• _The problem_
Return each line in the records below that includes "Radio".

(Extracted records)
⟨

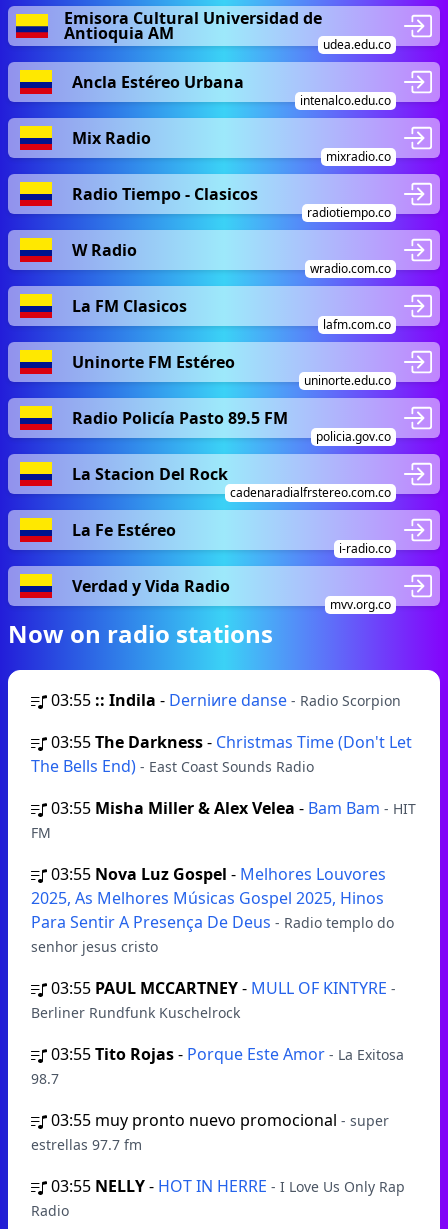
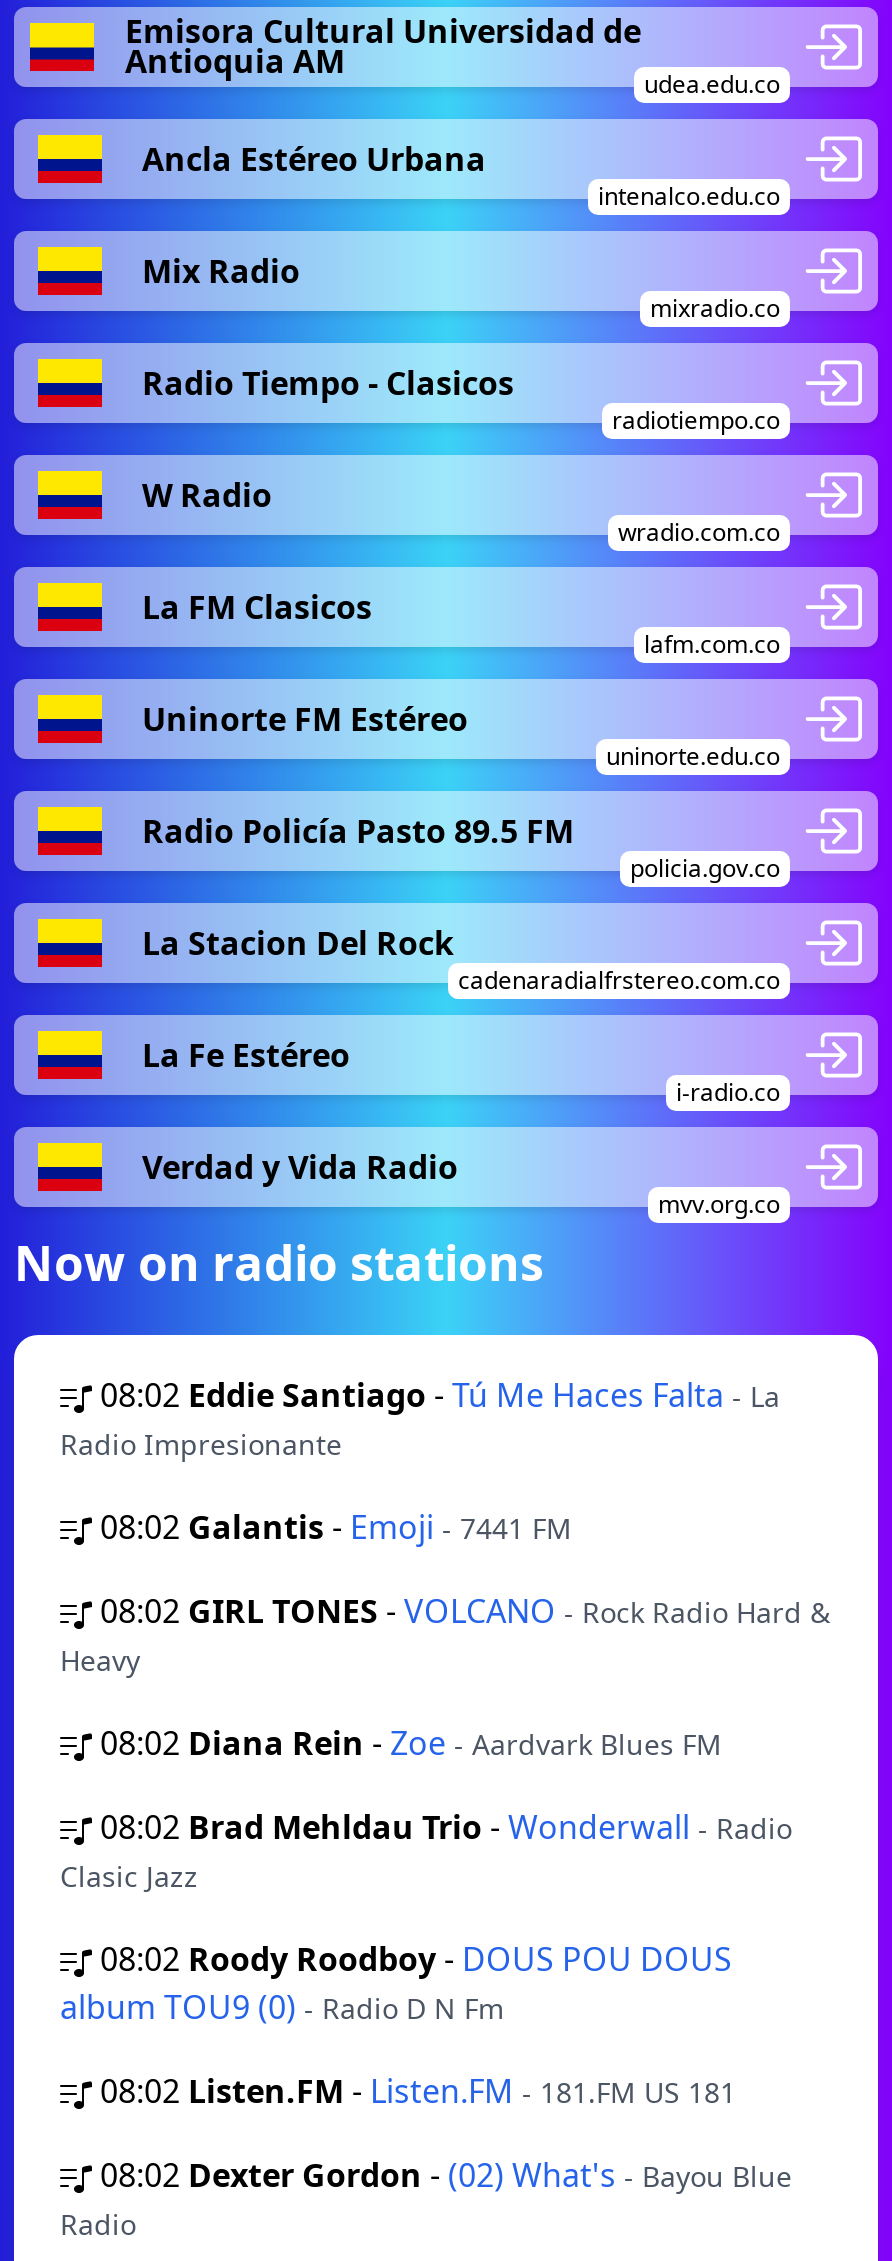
[51,689,401,711] 03:55 :: Indila - Derniиre danse - Radio Scorpion -> [60,1373,780,1463] 08:02 Eddie Santiago - Tú Me Haces Falta - La | Radio Impresionante
[31,731,412,777] 03:55 The Darkness - Christmas Time (Don't Let | The Bells End) - East Coast Sounds Radio -> [100,1505,572,1549] 08:02 Galantis - Emoji - 7441 FM
[31,797,416,842] 03:55 Misha Miller & Alex Velea - Bam Bam - HIT | FM -> [60,1589,830,1679] 08:02 GIRL TONES - VOLCANO - Rock Radio Hard & | Heavy
[31,863,394,956] 03:55 Nova Luz Gospel - Melhores Louvores | 2025, As Melhores Músicas Gospel 2025, Hinos | Para Sentir A Presença De Deus - Radio templo do | senhor jesus cristo -> [100,1721,722,1765] 08:02 Diana Rein - Zoe - Aardvark Blues FM
[31,977,396,1022] 03:55 PAUL MCCARTNEY - MULL OF KINTYRE - | Berliner Rundfunk Kuschelrock -> [60,1805,792,1895] 08:02 Brad Mehldau Trio - Wonderwall - Radio | Clasic Jazz
[31,1043,404,1088] 03:55 Tito Rojas - Porque Este Amor - La Exitosa | 98.7 -> [60,1937,732,2029] 08:02 Roody Roodboy - DOUS POU DOUS | album TOU9 (0) - Radio D N Fm
[31,1109,389,1154] 03:55 muy pronto nuevo promocional - super | estrellas 97.7 fm -> [100,2069,736,2113] 08:02 Listen.FM - Listen.FM - 181.FM US 181
[51,1175,405,1197] 03:55 NELLY - HOT IN HERRE - I Love Us Only Rap -> [100,2153,792,2197] 08:02 Dexter Gordon - (02) What's - Bayou Blue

⟩

• _Written answer_
[51,689,401,711] 03:55 :: Indila - Derniиre danse - Radio Scorpion -> [60,1373,780,1463] 08:02 Eddie Santiago - Tú Me Haces Falta - La | Radio Impresionante
[31,731,412,777] 03:55 The Darkness - Christmas Time (Don't Let | The Bells End) - East Coast Sounds Radio -> [100,1505,572,1549] 08:02 Galantis - Emoji - 7441 FM
[31,797,416,842] 03:55 Misha Miller & Alex Velea - Bam Bam - HIT | FM -> [60,1589,830,1679] 08:02 GIRL TONES - VOLCANO - Rock Radio Hard & | Heavy
[31,863,394,956] 03:55 Nova Luz Gospel - Melhores Louvores | 2025, As Melhores Músicas Gospel 2025, Hinos | Para Sentir A Presença De Deus - Radio templo do | senhor jesus cristo -> [100,1721,722,1765] 08:02 Diana Rein - Zoe - Aardvark Blues FM
[31,977,396,1022] 03:55 PAUL MCCARTNEY - MULL OF KINTYRE - | Berliner Rundfunk Kuschelrock -> [60,1805,792,1895] 08:02 Brad Mehldau Trio - Wonderwall - Radio | Clasic Jazz
[31,1043,404,1088] 03:55 Tito Rojas - Porque Este Amor - La Exitosa | 98.7 -> [60,1937,732,2029] 08:02 Roody Roodboy - DOUS POU DOUS | album TOU9 (0) - Radio D N Fm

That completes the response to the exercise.